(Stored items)
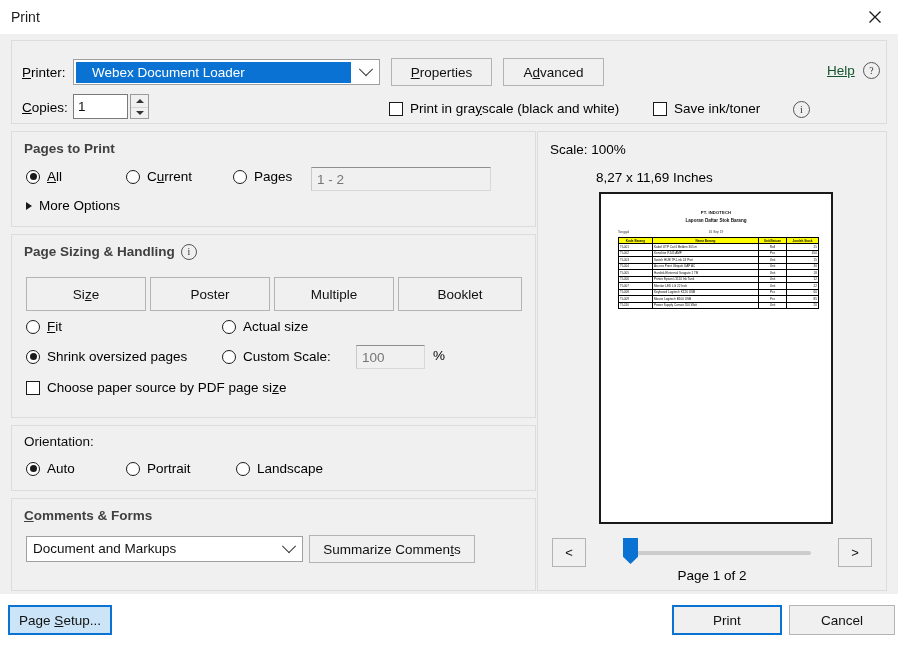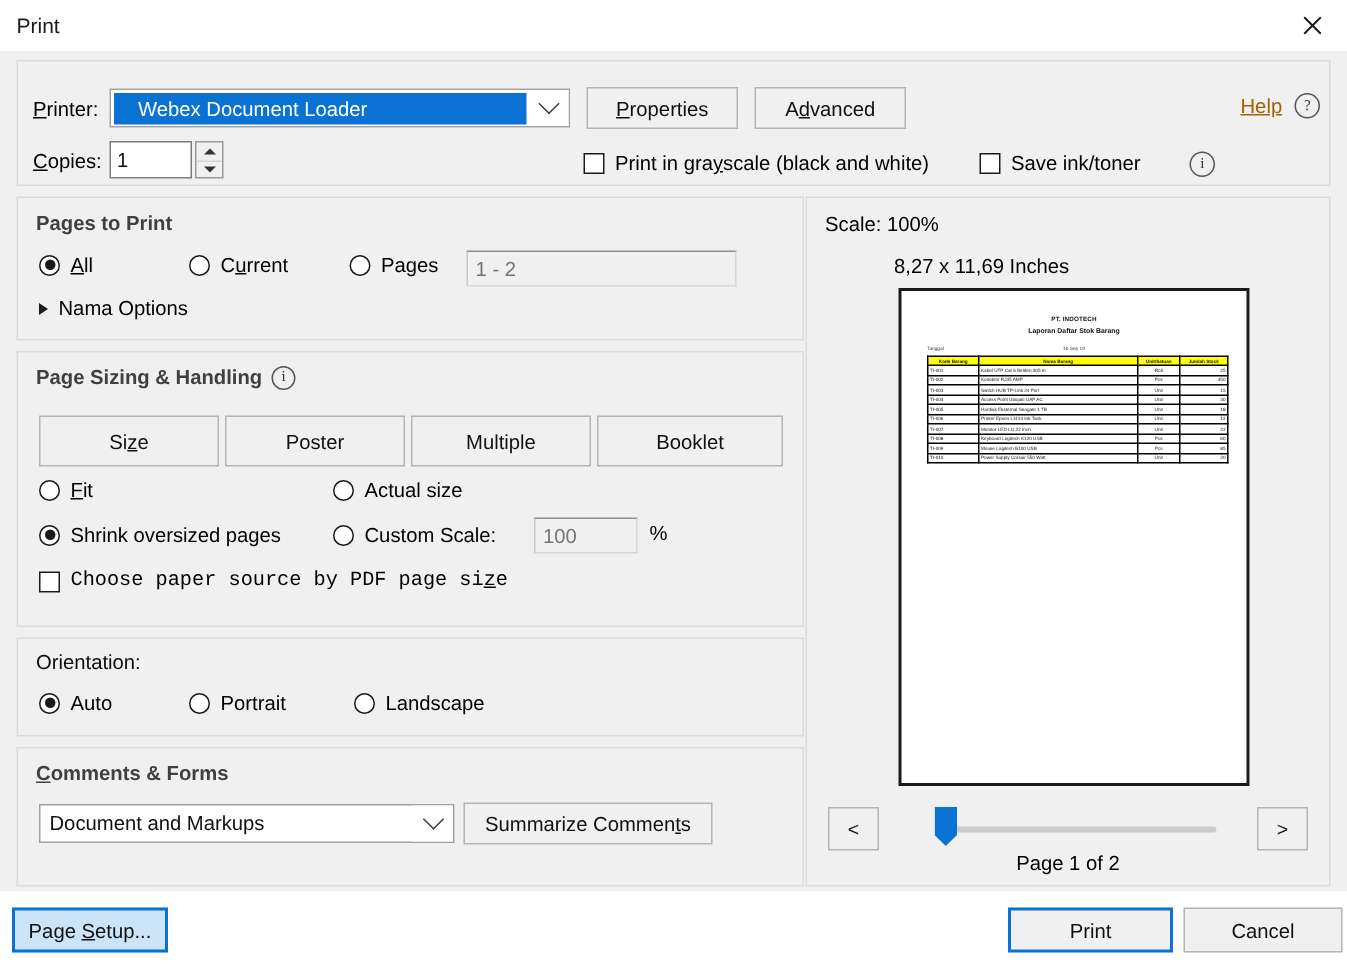--- a/index.html
+++ b/index.html
@@ -129,7 +129,7 @@
     position: absolute;
     left: 815px; top: 22px;
     font-size: 13.5px;
-    color: #a16207;
+    color: #14532d;
     text-decoration: underline;
     cursor: pointer;
   }

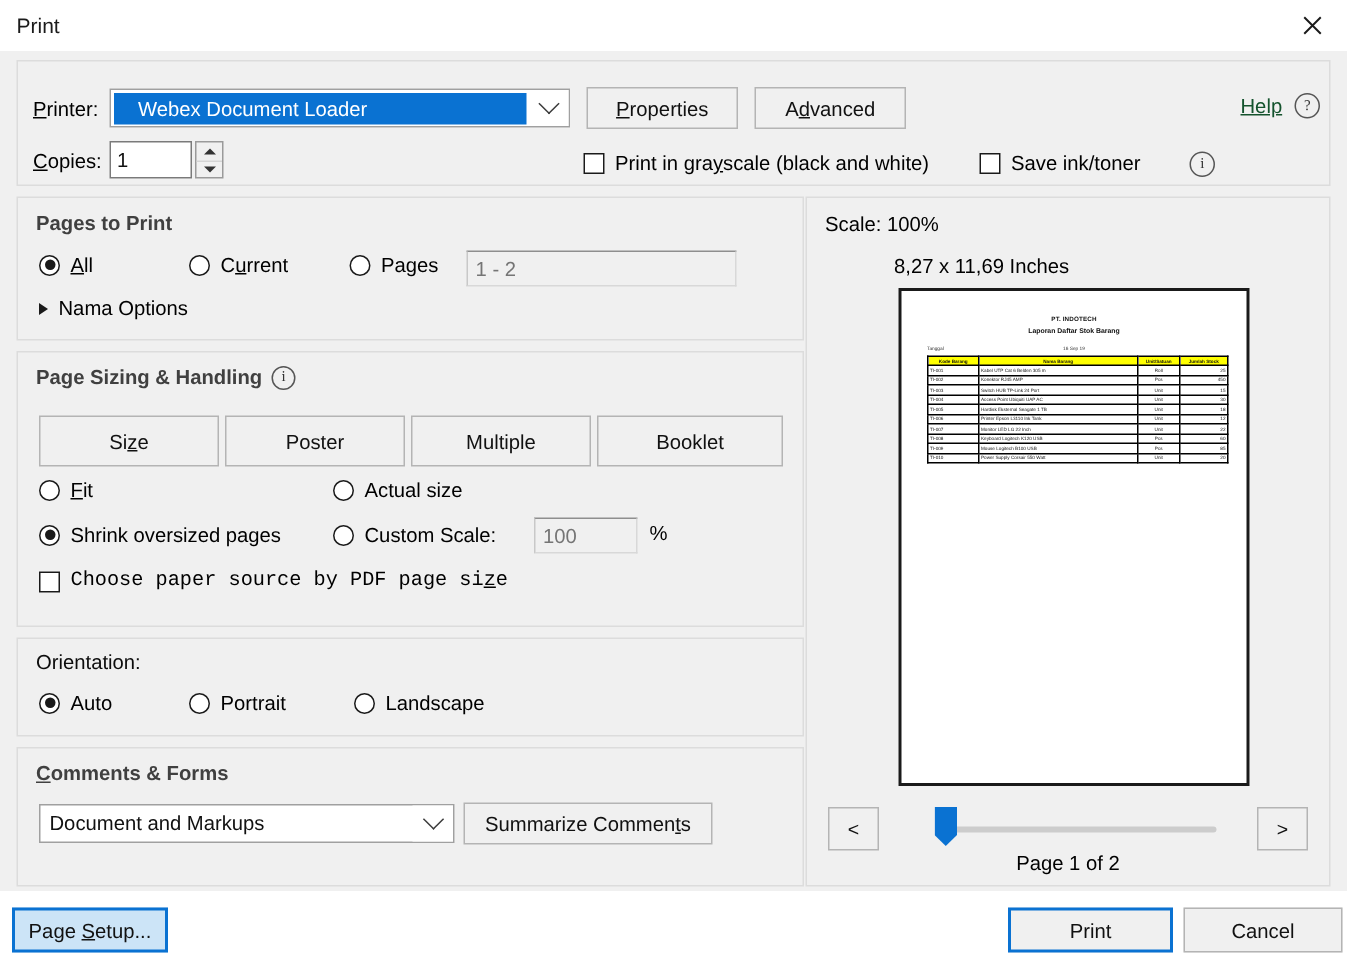--- a/index.html
+++ b/index.html
@@ -594,7 +594,7 @@
 
     <div class="more-options">
       <span class="tri-right"></span>
-      <span>Nama Options</span>
+      <span>More Options</span>
     </div>
   </div>
 

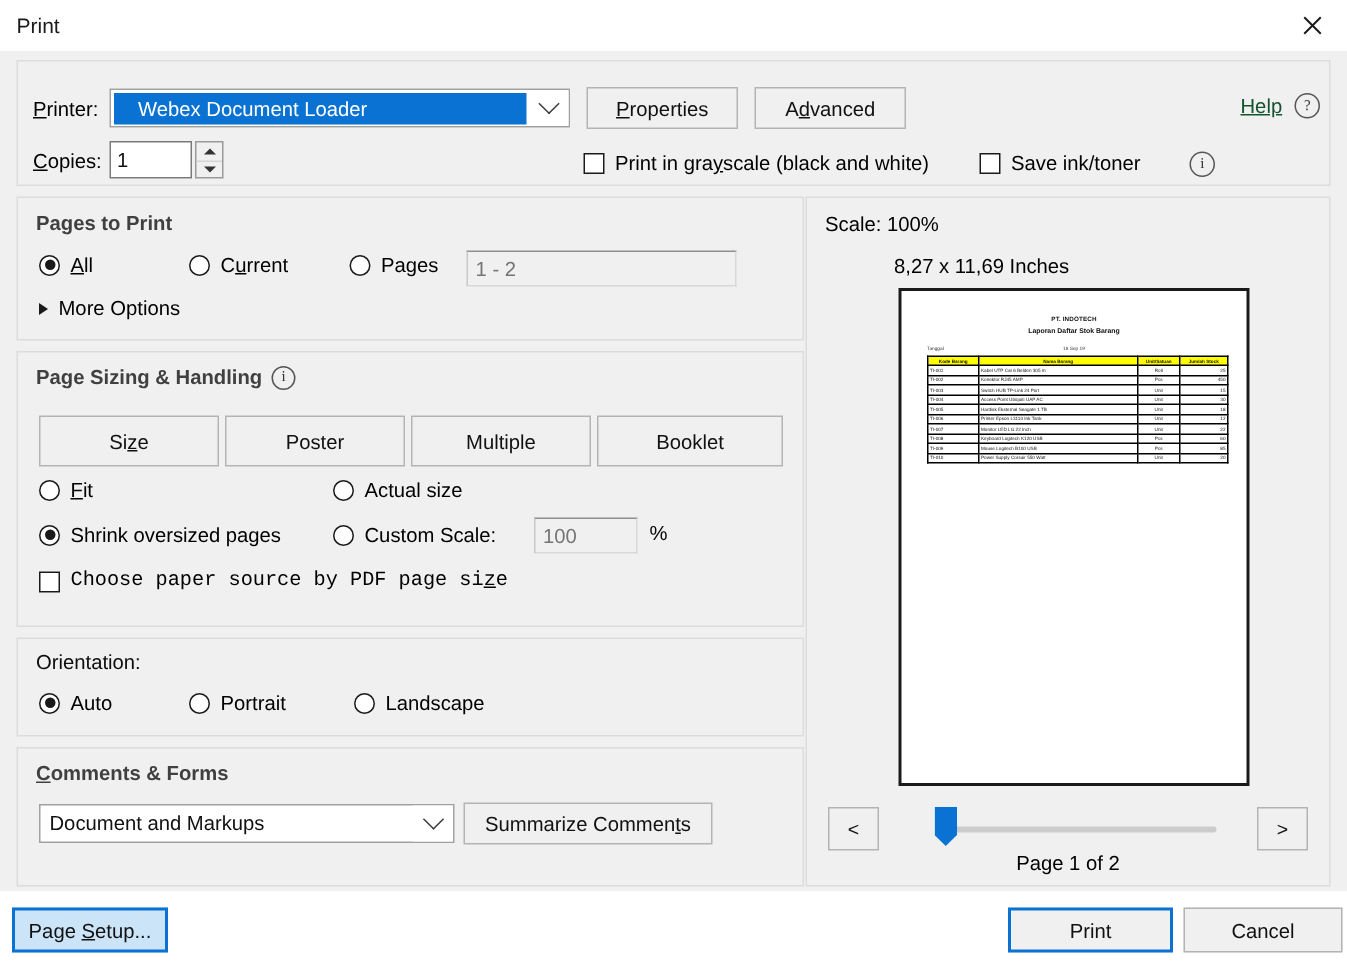--- a/index.html
+++ b/index.html
@@ -637,7 +637,7 @@
     <input class="scale-input" type="text" placeholder="100" style="">
     <div class="pct-sign">%</div>
 
-    <div class="cbrow" style="left:14px; top:145px;font-family:Liberation Mono, monospace;">
+    <div class="cbrow" style="left:14px; top:145px;">
       <span class="cbox"></span>
       <span>Choose paper source by PDF page si<span class="u">z</span>e</span>
     </div>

* Task brief:
The reply must hold every line above exactly as written and none of the pictures.

* Output for this task:
--- a/index.html
+++ b/index.html
@@ -129,7 +129,7 @@
     position: absolute;
     left: 815px; top: 22px;
     font-size: 13.5px;
-    color: #a16207;
+    color: #14532d;
     text-decoration: underline;
     cursor: pointer;
   }

--- a/index.html
+++ b/index.html
@@ -594,7 +594,7 @@
 
     <div class="more-options">
       <span class="tri-right"></span>
-      <span>Nama Options</span>
+      <span>More Options</span>
     </div>
   </div>
 

--- a/index.html
+++ b/index.html
@@ -637,7 +637,7 @@
     <input class="scale-input" type="text" placeholder="100" style="">
     <div class="pct-sign">%</div>
 
-    <div class="cbrow" style="left:14px; top:145px;font-family:Liberation Mono, monospace;">
+    <div class="cbrow" style="left:14px; top:145px;">
       <span class="cbox"></span>
       <span>Choose paper source by PDF page si<span class="u">z</span>e</span>
     </div>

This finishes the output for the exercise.